В психиатрических клиниках, какими бы гуманными и передовыми они ни были, ключи являются атрибутами власти, стальными звездочками свободы вообще и свободы передвижения в частности. Шествие санитаров и медсестер по больничным коридорам сопровождается умопомрачительной какофонией ключей, висящих у них на поясе и звякающих при ходьбе. Музыка, возвещающая о появлении свободных людей. Когда слушаешь этот перезвон ключей, а сам их не имеешь, очень скоро начинаешь понимать неподдельный ужас запертой души, которую лишили всех контактов с внешним миром. Об этой «тайне ключей» я прочитал в стихотворении Саванны, написанном после ее первого помещения в клинику. Сестра сочинила эти строки в один присест. Ключи как магические символы, управляющие ее тяжелой участью и необъявленной войной с собой. Каким бы ни было состояние сестры, она непременно просыпалась, заслышав лязг больничных ключей.

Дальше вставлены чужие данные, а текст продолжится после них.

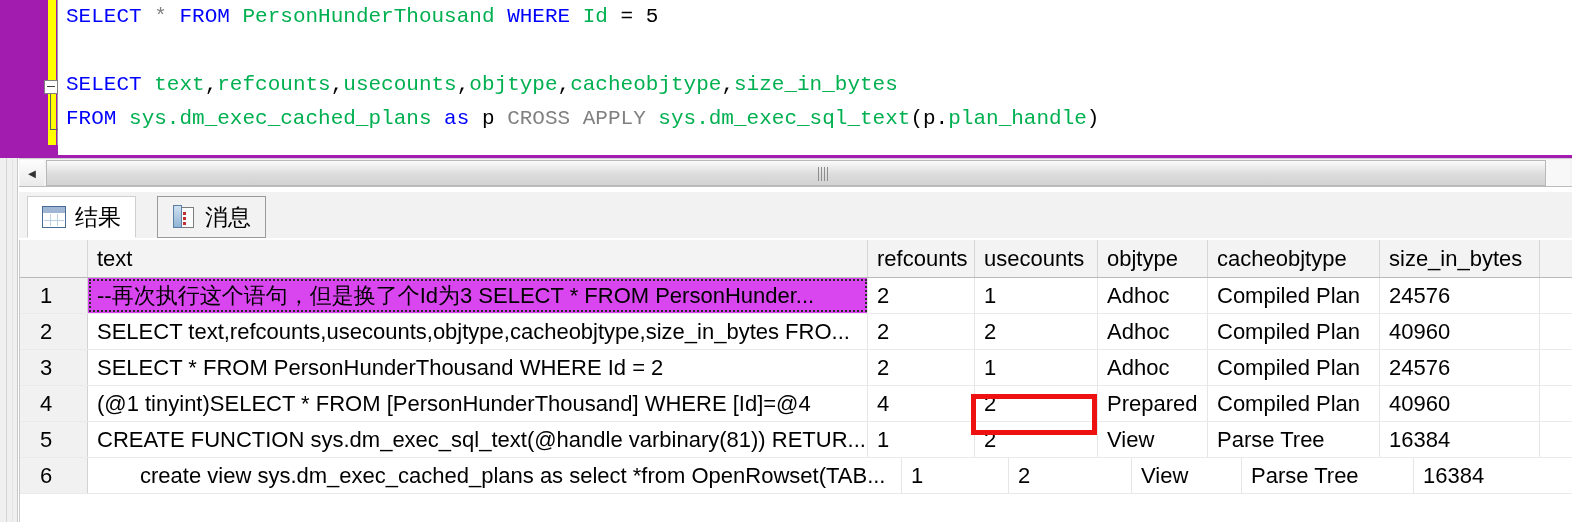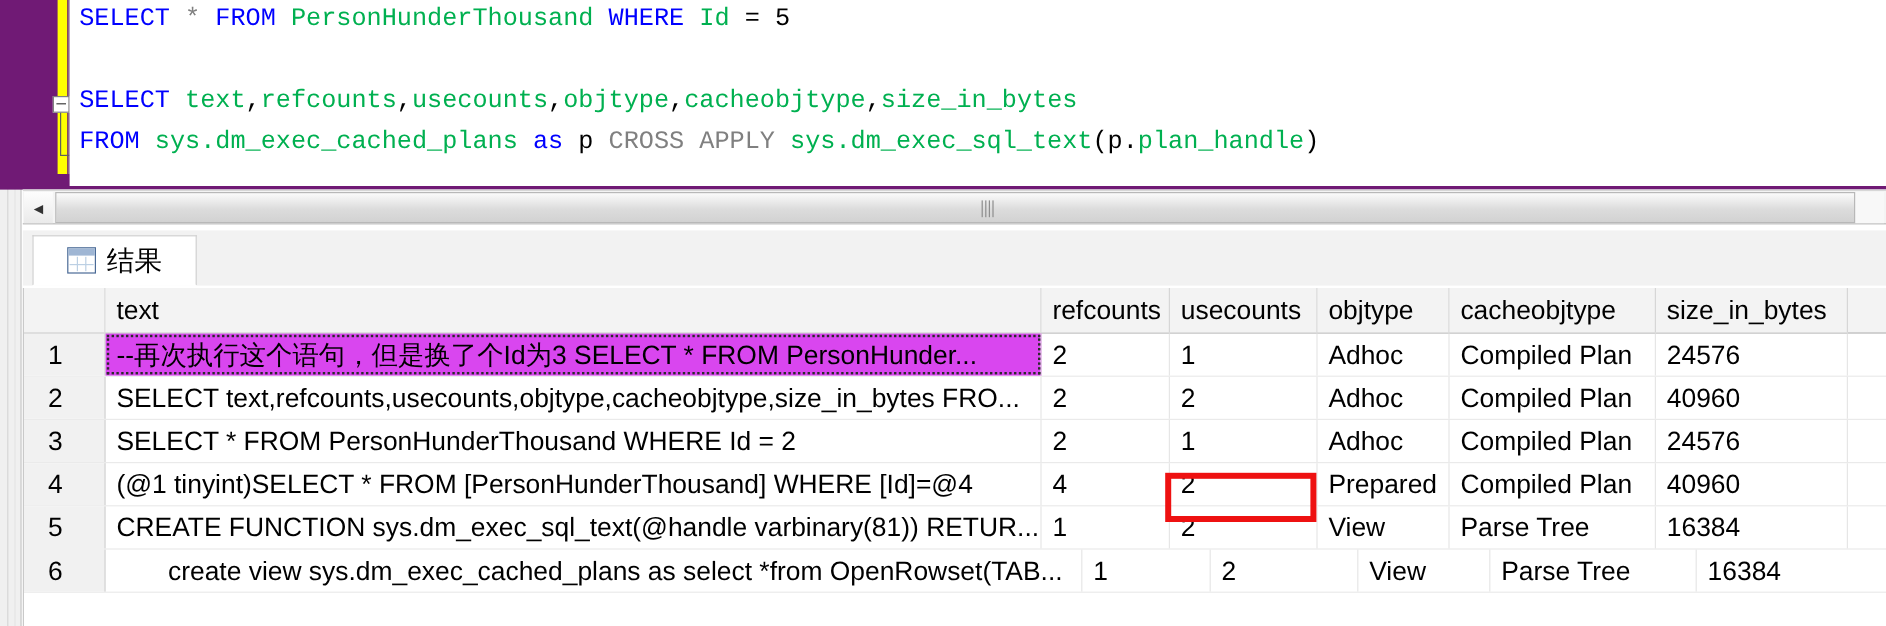--- a/index.html
+++ b/index.html
@@ -25,7 +25,7 @@
     left: 0; top: 0;
     width: 1572px;
     height: 158px;
-    background: #701a75;
+    background: #a21caf;
     overflow: hidden;
   }
   

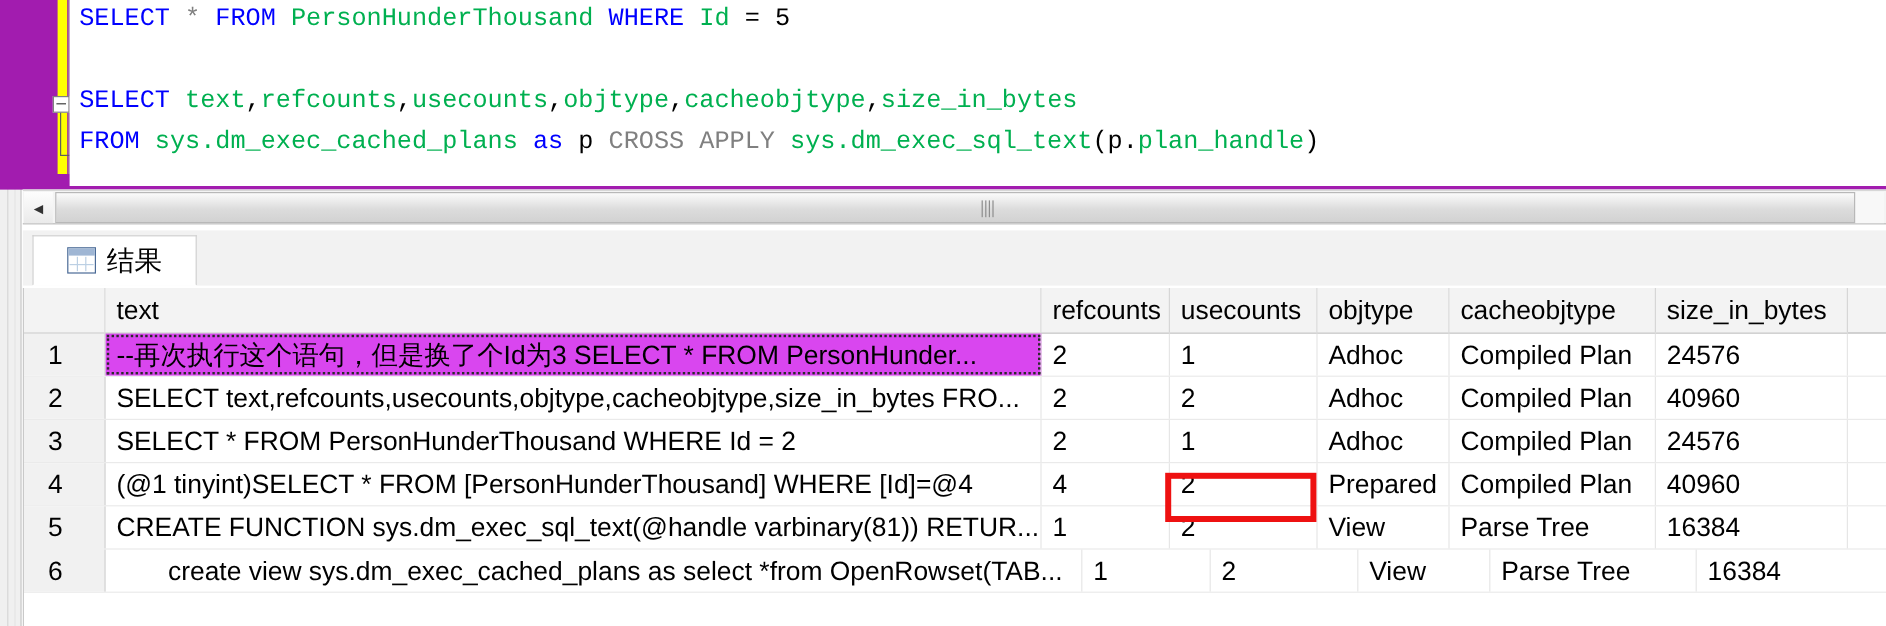--- a/index.html
+++ b/index.html
@@ -175,7 +175,7 @@
     display: flex;
     align-items: center;
     gap: 9px;
-    padding: 0 28px;
+    padding: 0 14px;
     box-sizing: border-box;
     font-size: 23px;
     color: #000;

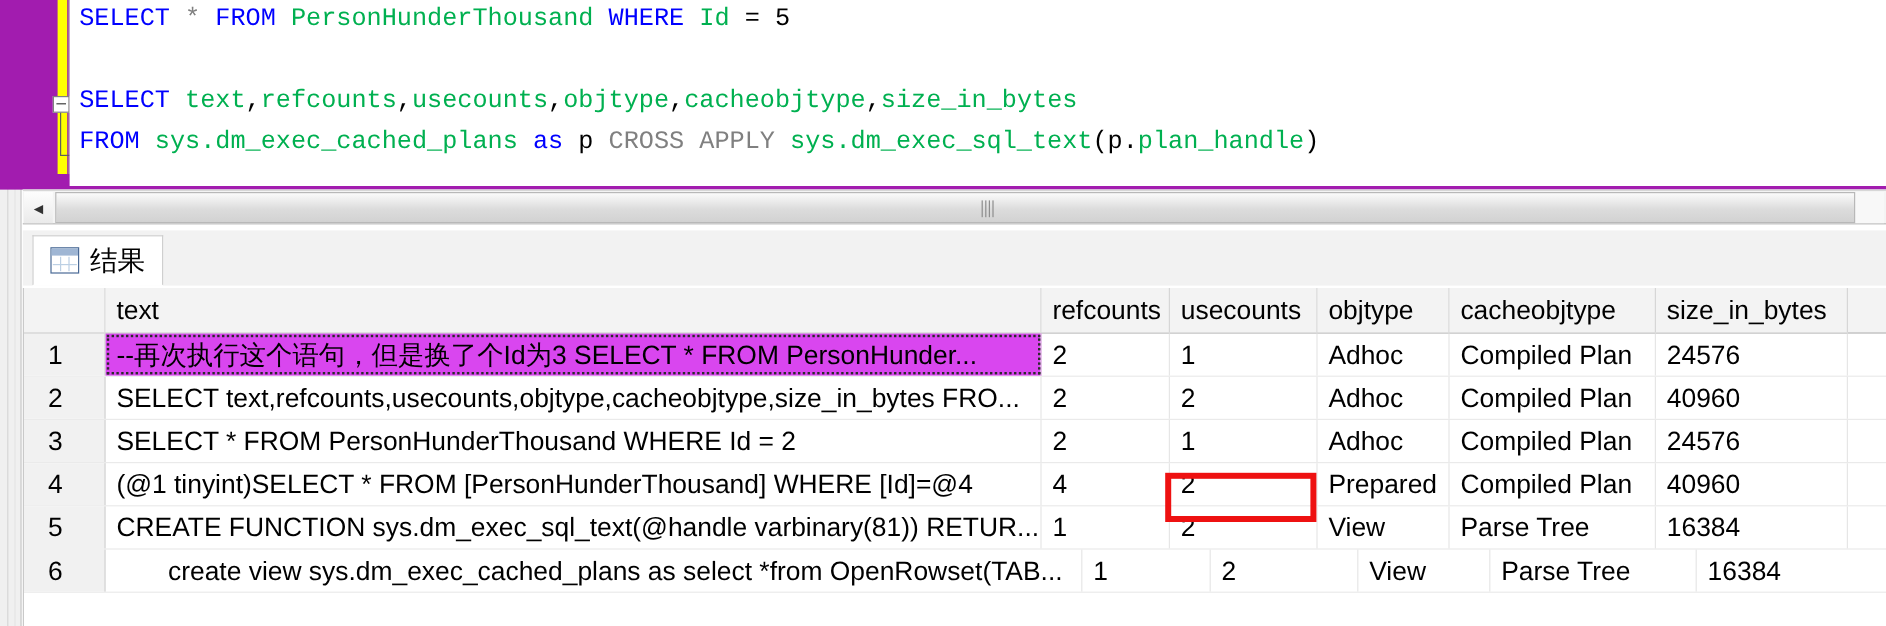--- a/index.html
+++ b/index.html
@@ -359,6 +359,16 @@
           <i class="h1"></i>
       </span>
       <span>结果</span>
+    </div>
+    <div class="tab tab-inactive">
+      <span class="icon-doc">
+        <span class="sheet"></span>
+        <span class="bar"></span>
+        <span class="dot d1"></span>
+          <span class="dot d2"></span>
+          <span class="dot d3"></span>
+      </span>
+      <span>消息</span>
     </div>
   </div>
   <div class="tab-underline"></div>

В тот вечер, когда доктор Лоуэнстайн привела меня в палату, Саванна сидела спиной к двери, сжавшись в комок и обхватив колени руками. Ее голова упиралась в стену. В комнате пахло калом и мочой — гнусный и такой знакомый «букет», унижающий душевнобольных на протяжении долгих часов врачебного плена, характерный «аромат», по которому сразу узнаёшь американскую психушку. Когда мы вошли, Саванна даже не обернулась. Я тут же понял: встреча будет тягостной.

Доктор Лоуэнстайн приблизилась к Саванне и осторожно тронула за плечо.

— Саванна, у меня для вас сюрприз. Здесь ваш брат Том. Он приехал вас навестить.

Сестра не шевелилась; ее сознание витало где-то в иных мирах. От ее кататонического ступора веяло покоем скалы, безупречным колдовством, черной магией. Кататоники всегда казались мне наиболее праведными из остальных психотиков. Есть какое-то достоинство в их «обете молчания»; в их нежелании двигаться просматривается нечто священное. Безмолвная драма погубленной человеческой души, генеральная репетиция самой смерти. Я не впервые видел Саванну в кататоническом ступоре, поэтому ощущал себя давним свидетелем ее неизлечимого состояния. В первый раз меня буквально разрывало; не в силах смотреть на нее, я прятал лицо в ладонях. Но тут я вспомнил ее слова. Саванна говорила мне, что неподвижность и отчужденность — они лишь снаружи, а глубоко внутри дух самоисцеляется, осваивая несметные богатства, скрытые в недосягаемых уголках разума. И еще она сказала, что в такие периоды не может нанести себе повреждений. Наоборот, она очищается, подготавливаясь к моменту, когда снова вернется к свету. Этот момент мне бы очень хотелось встретить рядом с сестрой.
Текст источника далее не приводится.